--- PROVIDED DATA ---

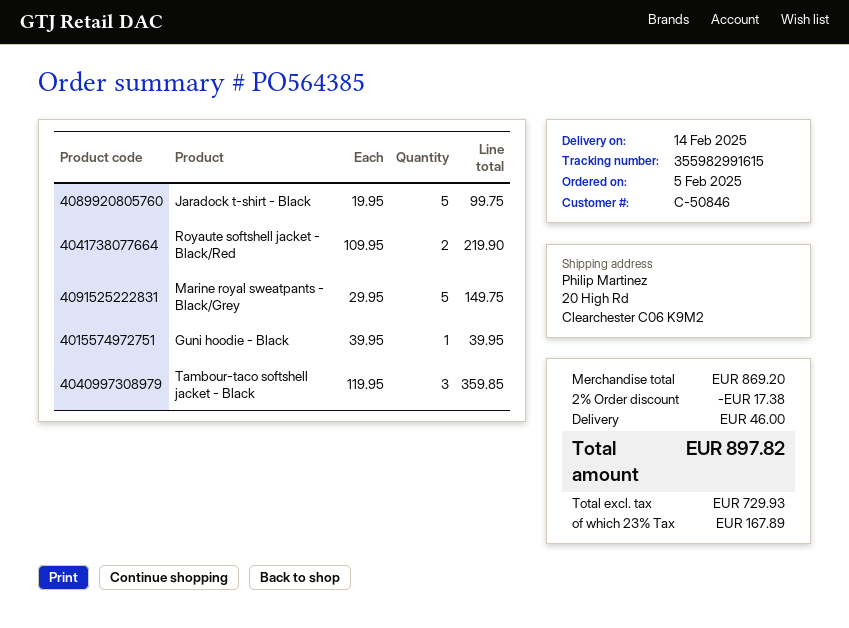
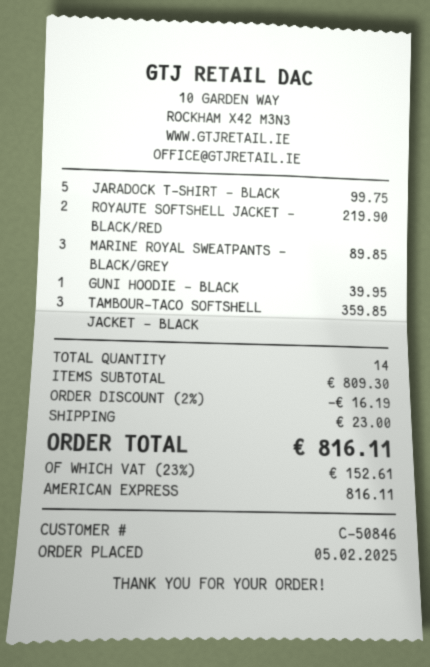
Marine royal sweatpants - Black/Grey: 5 for 149.75 -> 3 for 89.85
subtotal: 869.20 -> 809.30
discount: 2% = 17.38 -> 2% = 16.19
shipping: 46.00 -> 23.00
tax: 23% = 167.89 -> 23% = 152.61
total: 897.82 -> 816.11

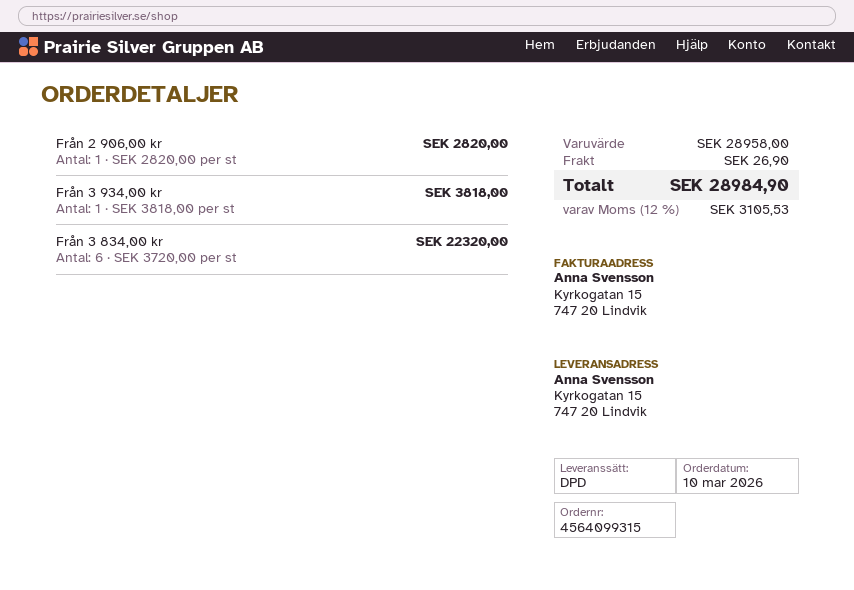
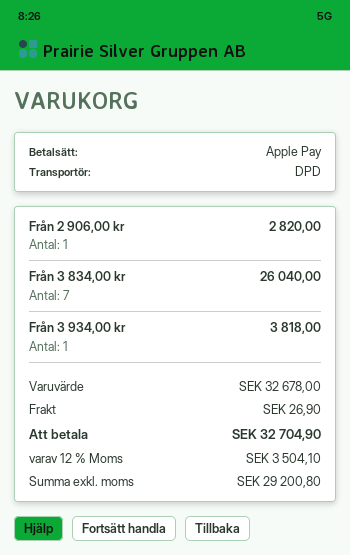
Från 3 834,00 kr: 6 for 22320.00 -> 7 for 26040.00
subtotal: 28958.00 -> 32678.00
tax: 12% = 3105.53 -> 12% = 3504.10
total: 28984.90 -> 32704.90

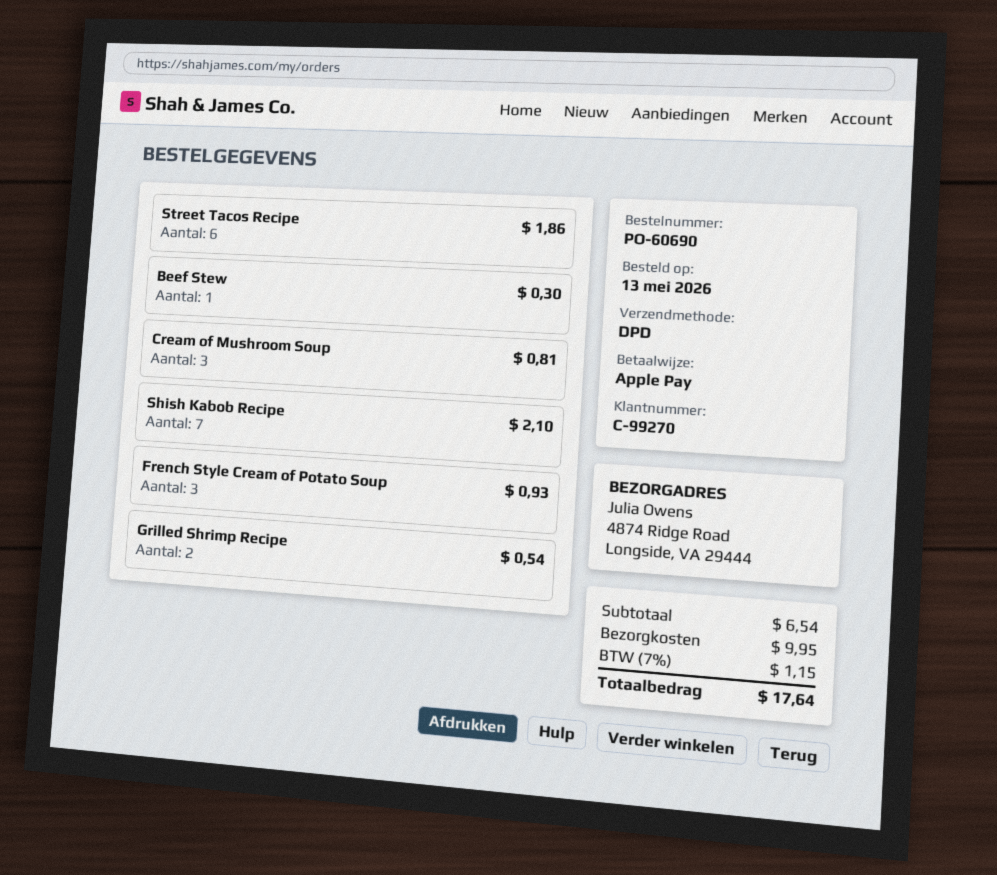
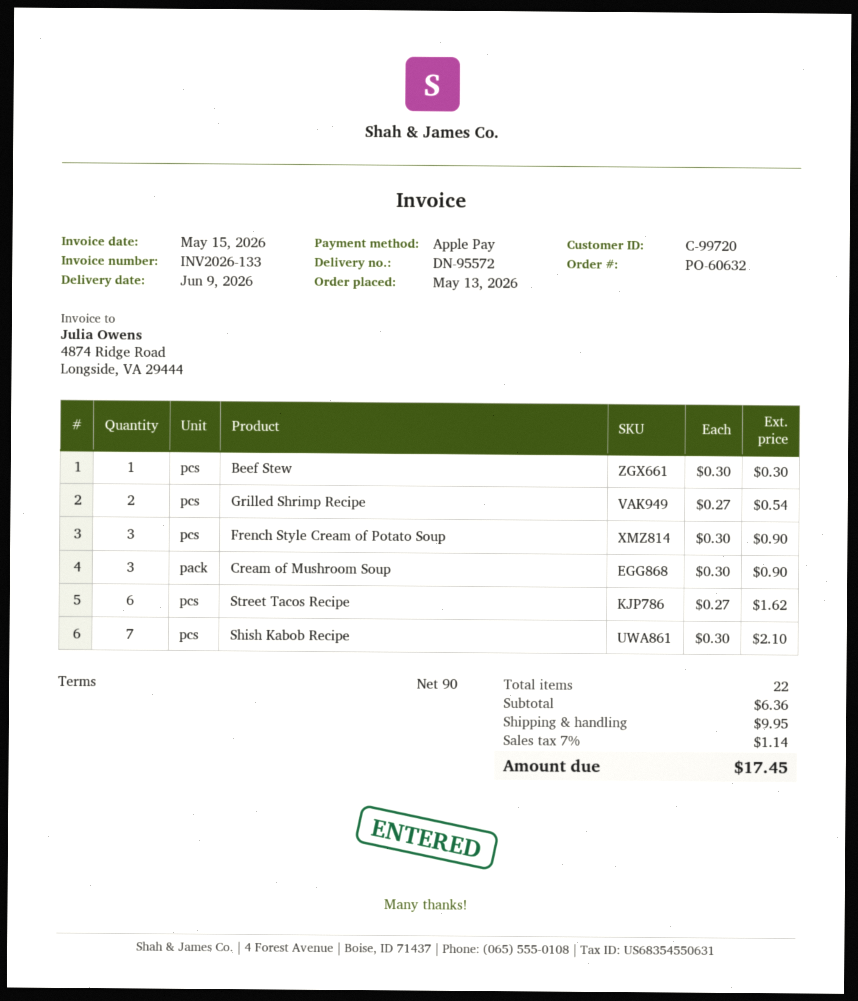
order number: PO-60690 -> PO-60632
customer number: C-99270 -> C-99720
Street Tacos Recipe: 6 for 1.86 -> 6 for 1.62
Cream of Mushroom Soup: 3 for 0.81 -> 3 for 0.90
French Style Cream of Potato Soup: 3 for 0.93 -> 3 for 0.90
subtotal: 6.54 -> 6.36
tax: 7% = 1.15 -> 7% = 1.14
total: 17.64 -> 17.45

---

Return every line in the listing that contains the word "Cream".

Cream of Mushroom Soup: 3 for 0.81 -> 3 for 0.90
French Style Cream of Potato Soup: 3 for 0.93 -> 3 for 0.90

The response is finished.